No sport will make you look more foolish than golf does. (Especially in front of your father in law who loves golf. Theoretically.) Every golf shot that isn’t perfect looks idiotic—like you are a complete and total doofus. It is also extremely hard to improve at, no matter how hard you work at it, as witnessed by the number of people I have known in my life who play it constantly and still seem to suck at it. I personally dislike golf—though you can probably sell me on Topgolf if you’re buying the drinks—so I have no interest in getting even slightly competent at it, but that it is so difficult that it drives otherwise calm, rational humans into complete rage monsters when they try to play it is undeniable. It seems invented to cause heart attacks.
Baseball/softball.
Have you ever seen a 95 mile per hour fastball? How about an 85 mph one? Do you realize how fast that is? And they’re throwing it at you from 60 feet away, and all you have a small piece of wood to strike it with. You have to start swinging before they even throw the ball. It’s absurdly difficult to hit one even if you know it’s coming, even if a machine is throwing it right down the middle. All right, now try to do it when the ball can change speeds. Or when it can curve. Or when it can drop. Or when the pitch before was directly at your head.
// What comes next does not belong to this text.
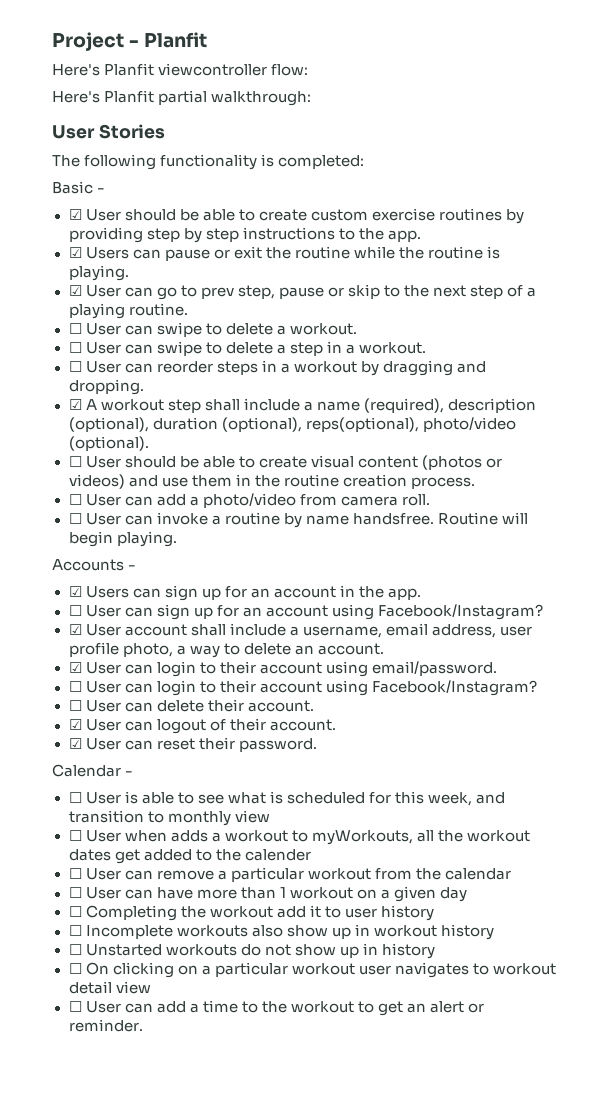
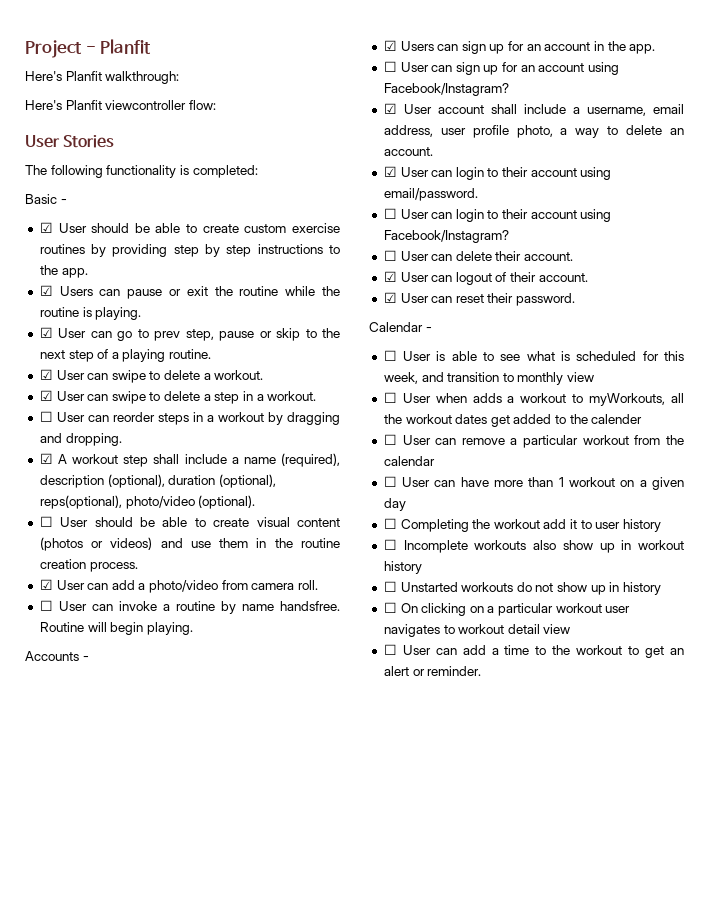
[158,63,309,76] [52,90,312,106] viewcontroller flow: // Here's Planfit partial walkthrough: -> [105,71,180,84] [25,100,216,110] walkthrough: // Here's Planfit viewcontroller flow:
[68,323,82,334] ☐ -> [39,369,53,380] ☑
[68,342,82,353] ☐ -> [39,390,53,401] ☑
[68,494,82,505] ☐ -> [39,579,53,590] ☑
As Ted Williams put it, “baseball is the only field of endeavor where a man can succeed three times out of ten and be considered a good performer.” It’s so hard.
I’m including softball in this, by the way, because sometimes I wonder if it’s even harder. The plate is only 43 feet away from the mound, giving you even less time to react, and the pitch, because it is thrown underhand, can move in even stranger ways than in baseball. And it all happens so fast.
Every single thing that happens in baseball is a statistical improbability. Every home run is a miracle. I can’t believe anything ever gets to happen at all. Which is why it’s so thrilling when it does.
I hope you enjoyed this exercise as much as I did. Thanks, Robert. It was much easier than if I you had made me pretend things weren’t falling apart.
Here is a numerical breakdown of all the things I wrote this week, in order of what I believe to be their quality.
Uh, the World Cup May Turn Out Badly Next Year, New York. Look out below.
Five Teams Who Should Improve in the Second Half, and Five Who Might Not, MLB.com. Cardinals on the naughty list here.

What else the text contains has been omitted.